Take your presentation from dull to dazzling
Have you ever sat through a presentation so boring that you could have sworn the clock was ticking backwards? If so, the speaker was probably making a fatal mistake in their choice of language.
Even the most fantastic things will lose their charm if described using words and phrases that are dull, unimaginative or simply uninviting.
For example, ask your friends if they want to go for ice cream and most of them will say “yes!”. But invite your pals out for some frozen food made with sweetened and flavoured milk fat, and you might be tucking into that scoop of Mint Chocolate Chip on your own.
Figuring it Out
Figurative language has long been used by storytellers to evoke vivid images and trigger authentic emotional responses in their audience. With the correct use of this powerful tool, you too can take your listeners on a journey instead of simply giving them information.
So, what is it? Figurative language is basically when you use a word or phrase in a way that is different to its literal meaning. For example, ‘Greg has a heart of stone’. You don’t really mean that Greg has a lump of rock in his chest; you are describing poor Greg as someone who doesn’t show any emotion.
Your Four Tools
There are 12 different types of figurative language, but unless you are revising for an English exam, using the following four should be enough to give you a silver tongue. (See how easy it is to sneak one in?
A simile compares two objects that are alike using words such as “like” or “as”. For example, “the cat was as fast as lightning” or “he was all over her like a rash”.
Pepper your presentation with similes that emphasize key points and bring descriptions colourfully to life.
A metaphor describes an object or action in a way that isn’t literally true but helps explain an idea or make a comparison.
For example, “the sun was a drop of burning gold” or “my heart’s a stereo”.
Use metaphors to explain complex concepts in a way that is relatable.

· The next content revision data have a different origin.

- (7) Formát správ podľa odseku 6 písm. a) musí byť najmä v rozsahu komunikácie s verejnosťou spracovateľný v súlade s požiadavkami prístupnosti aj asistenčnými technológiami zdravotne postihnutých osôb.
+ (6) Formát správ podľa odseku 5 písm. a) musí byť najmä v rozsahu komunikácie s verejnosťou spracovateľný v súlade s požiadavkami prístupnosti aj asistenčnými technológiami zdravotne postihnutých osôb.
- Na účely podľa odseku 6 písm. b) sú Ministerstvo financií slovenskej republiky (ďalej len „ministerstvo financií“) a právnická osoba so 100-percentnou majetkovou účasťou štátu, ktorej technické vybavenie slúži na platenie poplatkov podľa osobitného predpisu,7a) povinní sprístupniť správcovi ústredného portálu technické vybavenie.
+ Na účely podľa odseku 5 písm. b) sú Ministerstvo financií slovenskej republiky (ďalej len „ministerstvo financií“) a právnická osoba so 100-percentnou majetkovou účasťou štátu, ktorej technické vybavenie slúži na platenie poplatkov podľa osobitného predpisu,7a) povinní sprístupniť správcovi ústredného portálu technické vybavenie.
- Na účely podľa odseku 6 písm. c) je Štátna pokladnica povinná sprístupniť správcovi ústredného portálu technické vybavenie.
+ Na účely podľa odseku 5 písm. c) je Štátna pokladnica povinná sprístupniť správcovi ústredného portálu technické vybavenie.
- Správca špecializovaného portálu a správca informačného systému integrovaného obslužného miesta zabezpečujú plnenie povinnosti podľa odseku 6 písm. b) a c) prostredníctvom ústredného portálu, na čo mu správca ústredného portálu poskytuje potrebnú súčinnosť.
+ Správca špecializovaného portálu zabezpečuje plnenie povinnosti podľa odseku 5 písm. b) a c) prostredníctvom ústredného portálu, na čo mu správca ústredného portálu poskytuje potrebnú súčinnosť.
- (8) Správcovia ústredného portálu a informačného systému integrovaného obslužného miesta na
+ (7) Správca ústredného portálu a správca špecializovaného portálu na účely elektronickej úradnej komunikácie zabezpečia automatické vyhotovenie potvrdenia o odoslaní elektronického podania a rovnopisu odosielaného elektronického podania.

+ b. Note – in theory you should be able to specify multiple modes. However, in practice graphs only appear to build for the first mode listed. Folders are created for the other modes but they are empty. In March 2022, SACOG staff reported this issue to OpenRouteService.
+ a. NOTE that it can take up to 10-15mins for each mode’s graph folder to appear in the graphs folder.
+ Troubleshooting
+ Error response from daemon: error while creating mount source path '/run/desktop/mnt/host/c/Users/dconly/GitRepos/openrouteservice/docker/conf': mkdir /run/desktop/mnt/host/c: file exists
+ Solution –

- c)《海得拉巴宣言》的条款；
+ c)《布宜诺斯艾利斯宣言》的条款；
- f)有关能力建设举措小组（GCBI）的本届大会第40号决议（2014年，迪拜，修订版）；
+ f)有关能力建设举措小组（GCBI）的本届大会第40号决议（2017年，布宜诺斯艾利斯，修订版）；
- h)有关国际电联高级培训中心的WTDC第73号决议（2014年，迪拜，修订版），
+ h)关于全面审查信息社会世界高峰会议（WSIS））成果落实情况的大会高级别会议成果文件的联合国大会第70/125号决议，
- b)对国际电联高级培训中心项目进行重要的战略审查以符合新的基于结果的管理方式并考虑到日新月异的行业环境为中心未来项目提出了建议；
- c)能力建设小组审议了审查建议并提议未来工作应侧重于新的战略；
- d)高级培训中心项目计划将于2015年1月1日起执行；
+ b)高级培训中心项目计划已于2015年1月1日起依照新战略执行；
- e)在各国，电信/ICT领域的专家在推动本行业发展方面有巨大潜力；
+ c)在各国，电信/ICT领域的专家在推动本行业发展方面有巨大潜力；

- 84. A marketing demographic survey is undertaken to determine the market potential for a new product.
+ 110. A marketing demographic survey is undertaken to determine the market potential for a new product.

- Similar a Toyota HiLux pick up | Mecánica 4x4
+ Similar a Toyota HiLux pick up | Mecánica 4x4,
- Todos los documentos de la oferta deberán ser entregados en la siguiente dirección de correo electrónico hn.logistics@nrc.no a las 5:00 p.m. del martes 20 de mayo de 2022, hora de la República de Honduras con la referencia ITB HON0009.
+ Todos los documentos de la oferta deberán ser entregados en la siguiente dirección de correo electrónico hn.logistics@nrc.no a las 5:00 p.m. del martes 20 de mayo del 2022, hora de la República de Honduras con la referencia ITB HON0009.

An analogy is a more elaborate comparison between two things that are quite different from each other. Think of it almost as a story in miniature.
For example, “life is like a box of chocolates – you never know what you’re going to get” or “his advice was as useful as a chocolate teapot”.
Personally, I love flavouring my presentations with analogies that deepen the audience’s understanding of a topic.
An onomatopoeia is a word that brings to mind the actual sound of the thing it describes. For example, “splash”, “bang” or “tick tock”.
If you are of a certain age (like me) and grew up in the UK (me again!), then you might remember the British seatbelt safety advert that used “Clunk! Click! Every trip.” (If this was before your time, let me give you the following advice – always wear sunscreen).
Dull to Dazzling
Once you start thinking about figurative language, you’ll be amazed how much of it you already add to the words you speak and write on a daily basis.
Use it to spruce up your next presentation and let me know what a difference it makes!